Anyway ... Wow is it slow. Have installed in same server as all my fast C56 versions. Turned cache on and still really really slow. Reminds me of C5 four years ago.

Anyone else seeing this?

Love it, yea scared about errors on install and no addons like everyone else.

It happens.

 
mesuva replied on at Permalink Reply
mesuva
Out of interest, what PHP version are you using in this case?

On my local machine using MAMP, interestingly I found that one particular version of PHP (something like php5.4.10) was _really_ slow, but changing to a different version (5.4.26) made concrete5.7 at normal speeds. On PHP5.5 is seems to run fairly well too.

As 5.7 is still very fresh, I think the focus is on getting features finished off and correct, with performance being something that will be looked at more closely down the track.
tsdonohue5 replied on at Permalink Reply
Thanks for your response. I just installed on it's own individual host account (had sub-root before on older php5.2(didn't know it was that behind!) that has 5.4 and was still slow.

I changed to 5.5 and it is a little better. I did test with all cache on (will need to turn off for dev) but as a test (being logged out) it is much better. Certainly much better than before on old 5.2.

So still a bit too slow with cache off (unlike 5.6) but knowing that when cache is on and logged out, it's decent enough I suppose.
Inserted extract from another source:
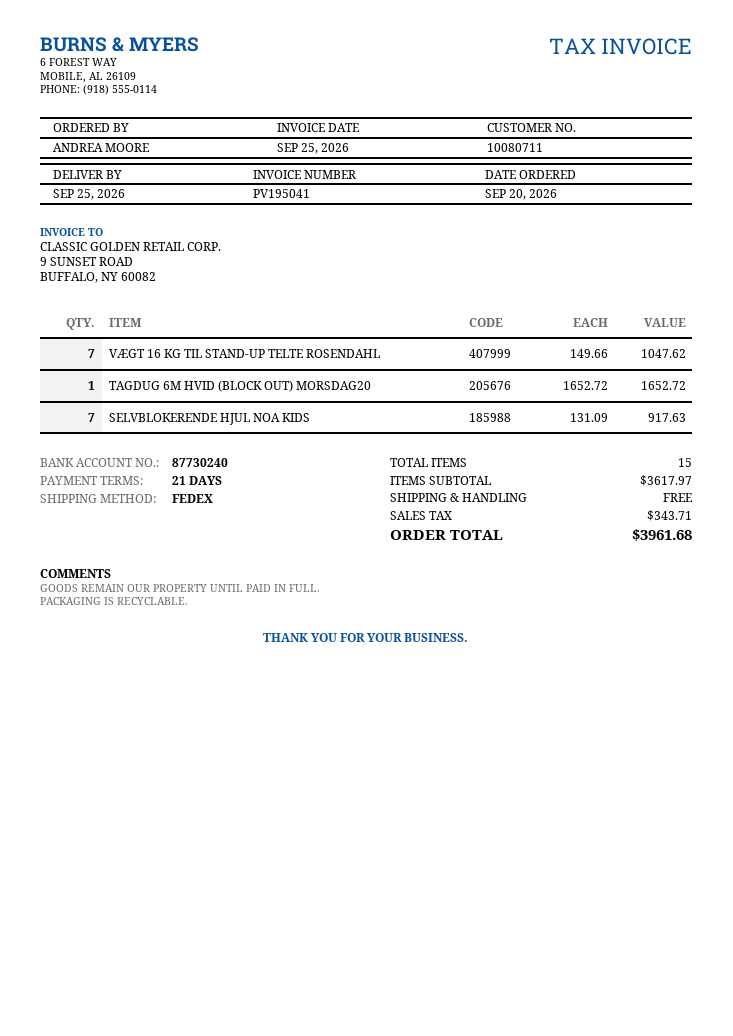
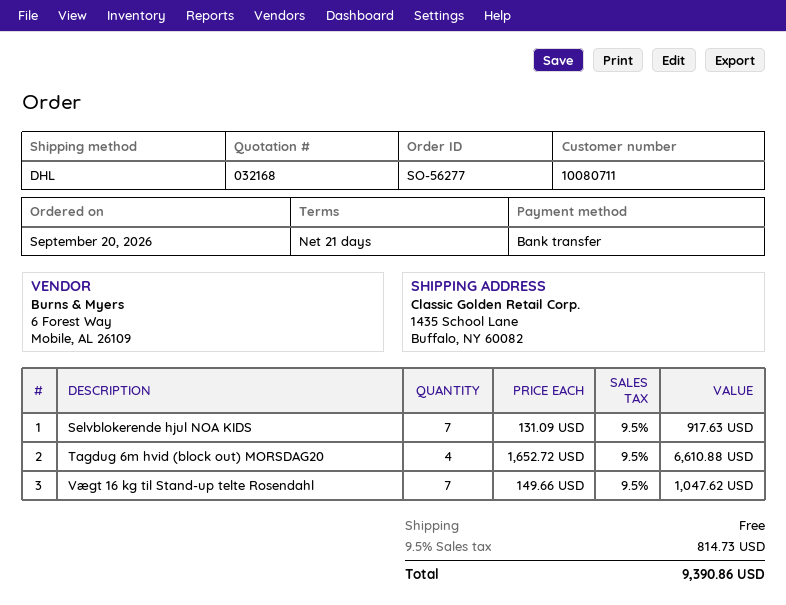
shipping method: FedEx -> DHL
TAGDUG 6M HVID (BLOCK OUT) MORSDAG20: 1 x 1652.72 = 1652.72 -> 4 x 1652.72 = 6610.88
tax: 343.71 -> 814.73
total: 3961.68 -> 9390.86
And am sure performance will get better after some bigger issue bugs are fixed.

Thanks - totally forgot to check version.
MrKDilkington replied on at Permalink Reply
MrKDilkington
I am having the same speed issues with and without cache. My setup is Windows 7 x64 running XAMPP PHP 5.5.9 and MySQL 5.6.16

In the next couple days 5.7.1 will be released, along with bug fixes, it is supposed to improve speed.
tsdonohue5 replied on at Permalink Reply
Great, looking forward to an update. Yea it's still slow but better on 5.5 for me. Looking forward to update.
MrKDilkington replied on at Permalink Reply
MrKDilkington
I installed 5.7.1 tonight. It feels about the same speed or just slightly faster, but still very very slow.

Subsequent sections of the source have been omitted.